[Saved data entries]
..........
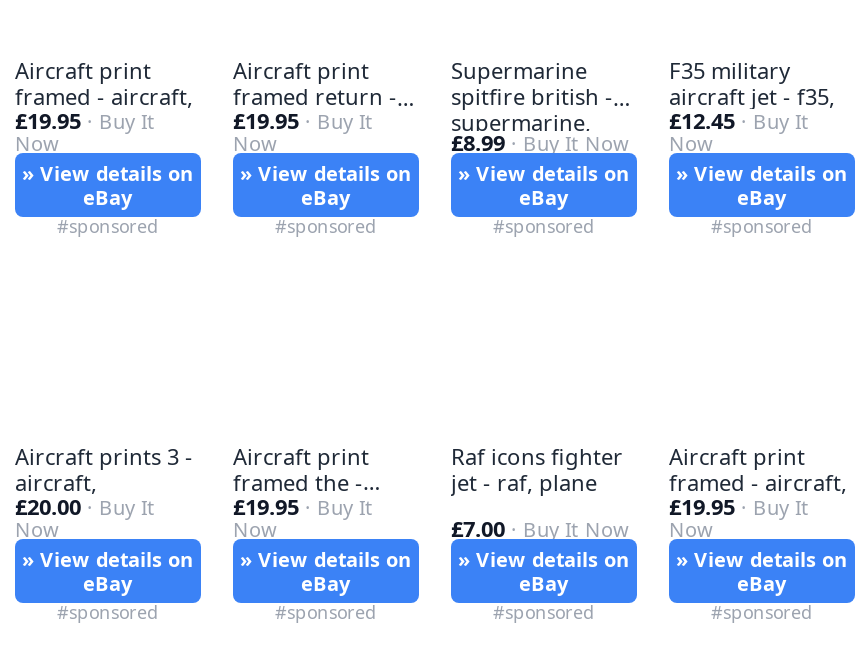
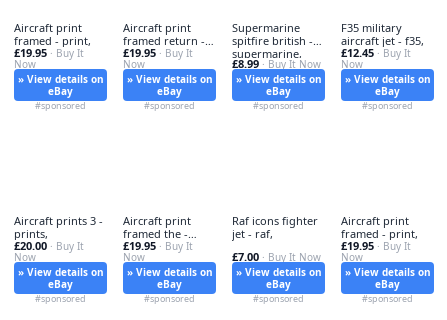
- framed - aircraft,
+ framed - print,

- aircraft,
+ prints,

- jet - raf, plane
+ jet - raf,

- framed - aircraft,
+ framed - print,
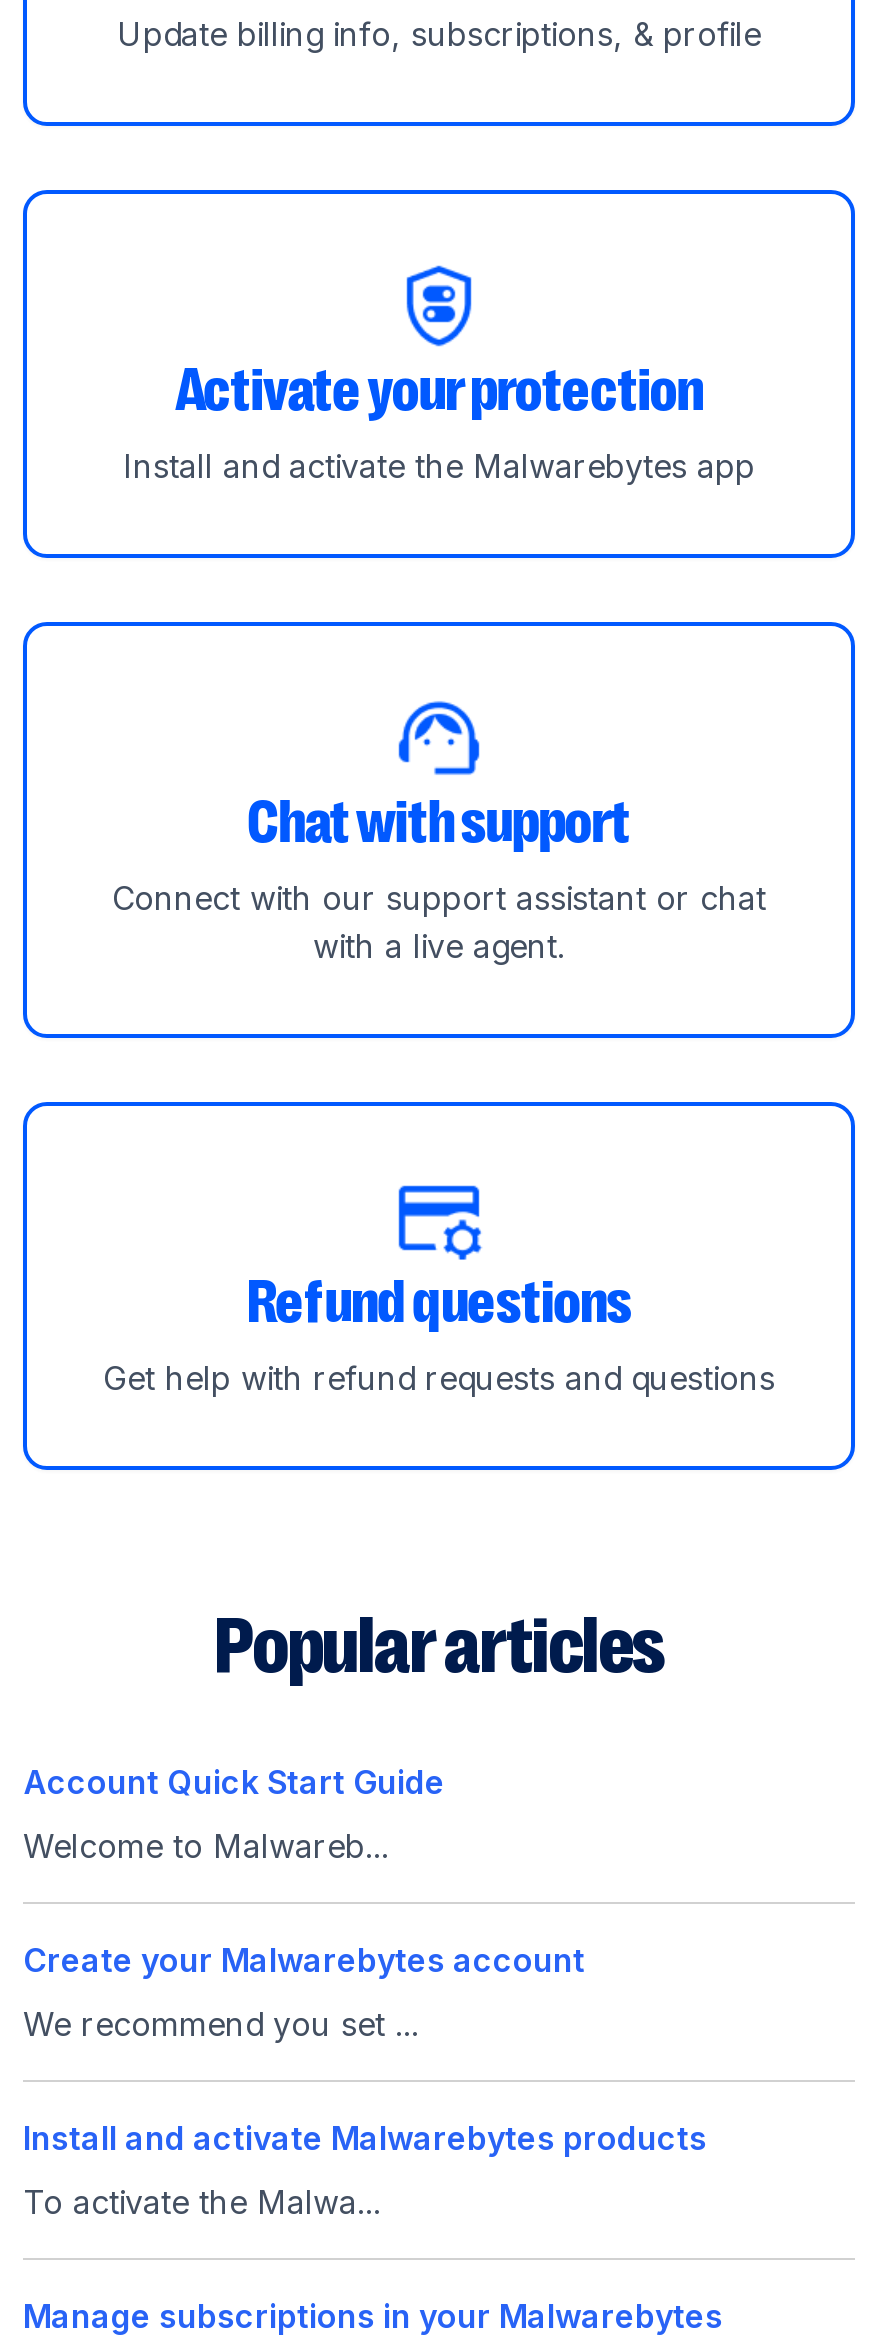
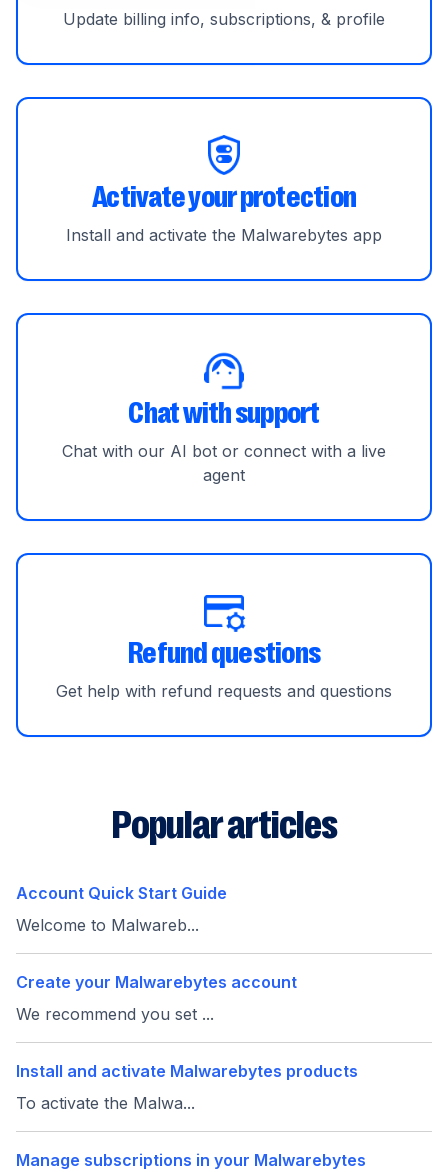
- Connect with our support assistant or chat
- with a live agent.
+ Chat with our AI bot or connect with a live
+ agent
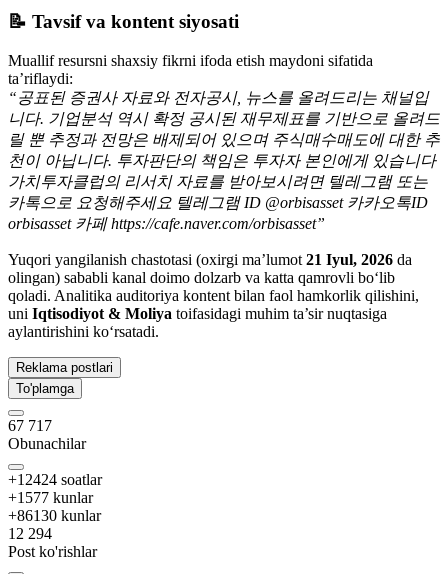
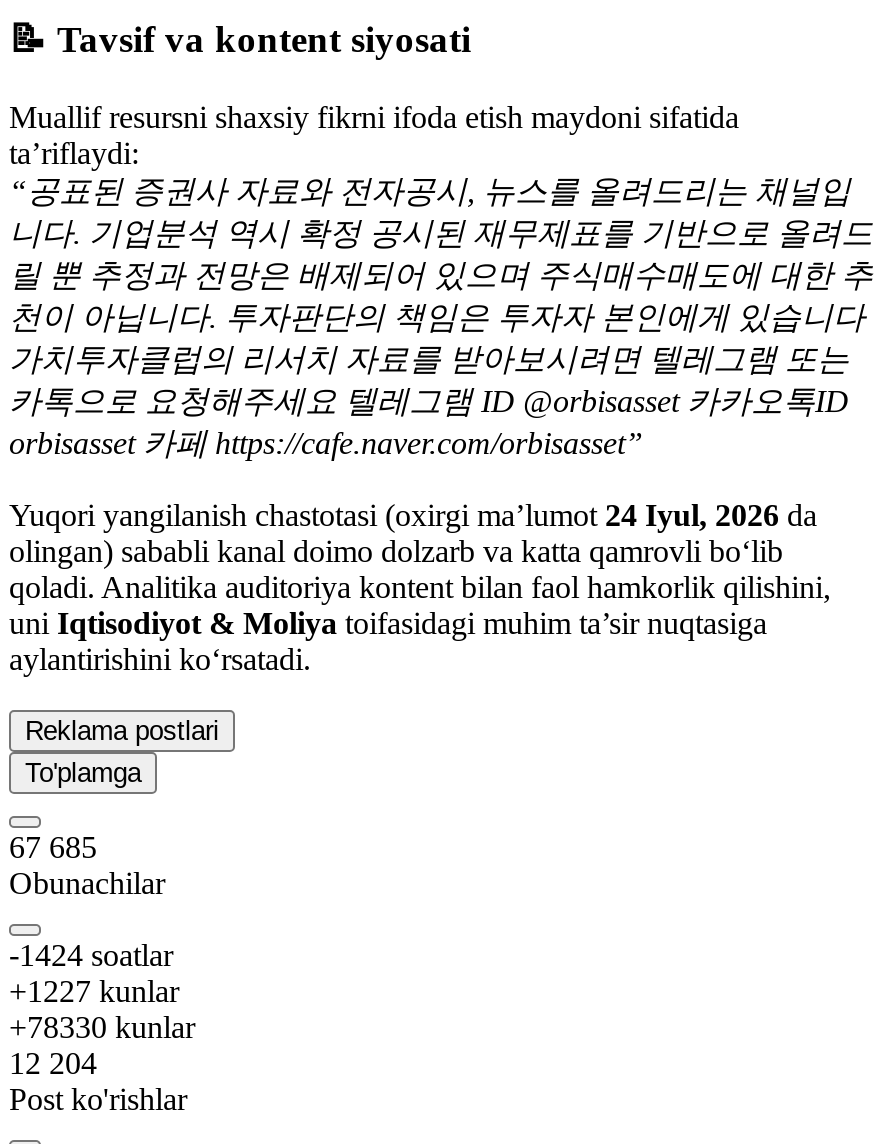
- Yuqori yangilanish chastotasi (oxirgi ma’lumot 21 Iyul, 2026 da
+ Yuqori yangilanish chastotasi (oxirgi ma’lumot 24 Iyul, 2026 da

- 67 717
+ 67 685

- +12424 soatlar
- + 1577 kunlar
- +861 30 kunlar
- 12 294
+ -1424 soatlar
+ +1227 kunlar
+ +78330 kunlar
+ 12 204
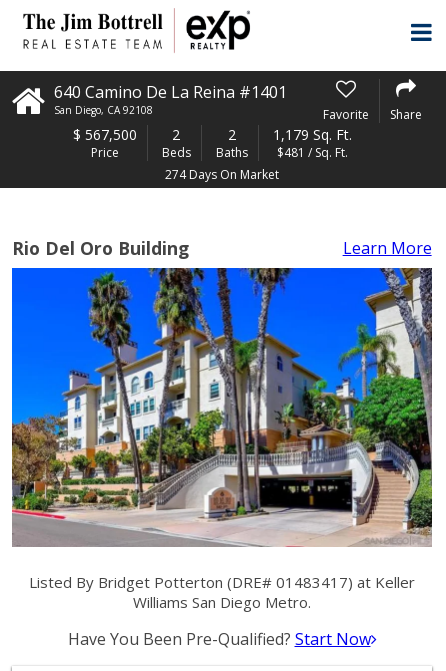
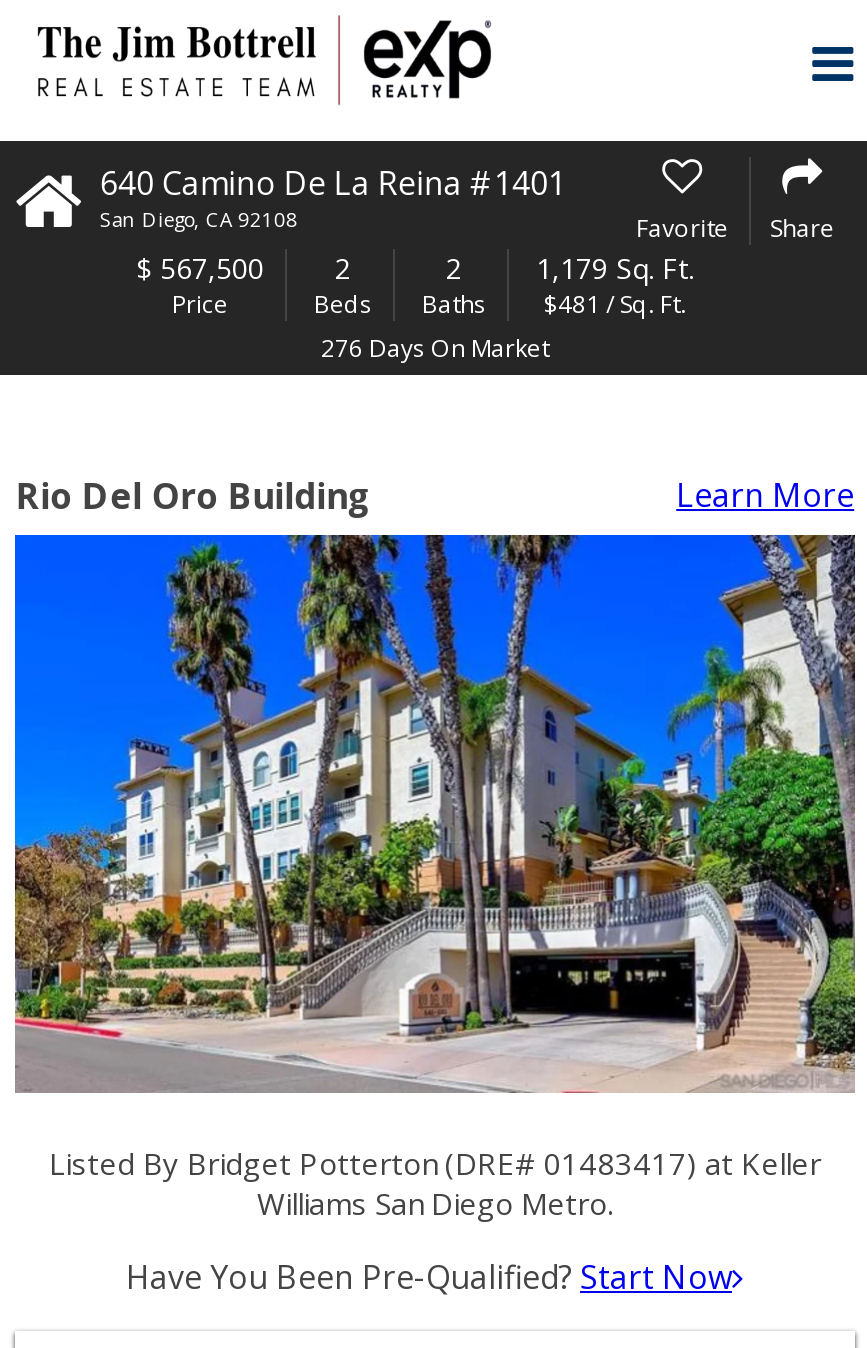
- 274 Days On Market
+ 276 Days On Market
..........
Wherever the word "oxirgi" appears in a line of the data, copy that line.

Result for this task.
- Yuqori yangilanish chastotasi (oxirgi ma’lumot 21 Iyul, 2026 da
+ Yuqori yangilanish chastotasi (oxirgi ma’lumot 24 Iyul, 2026 da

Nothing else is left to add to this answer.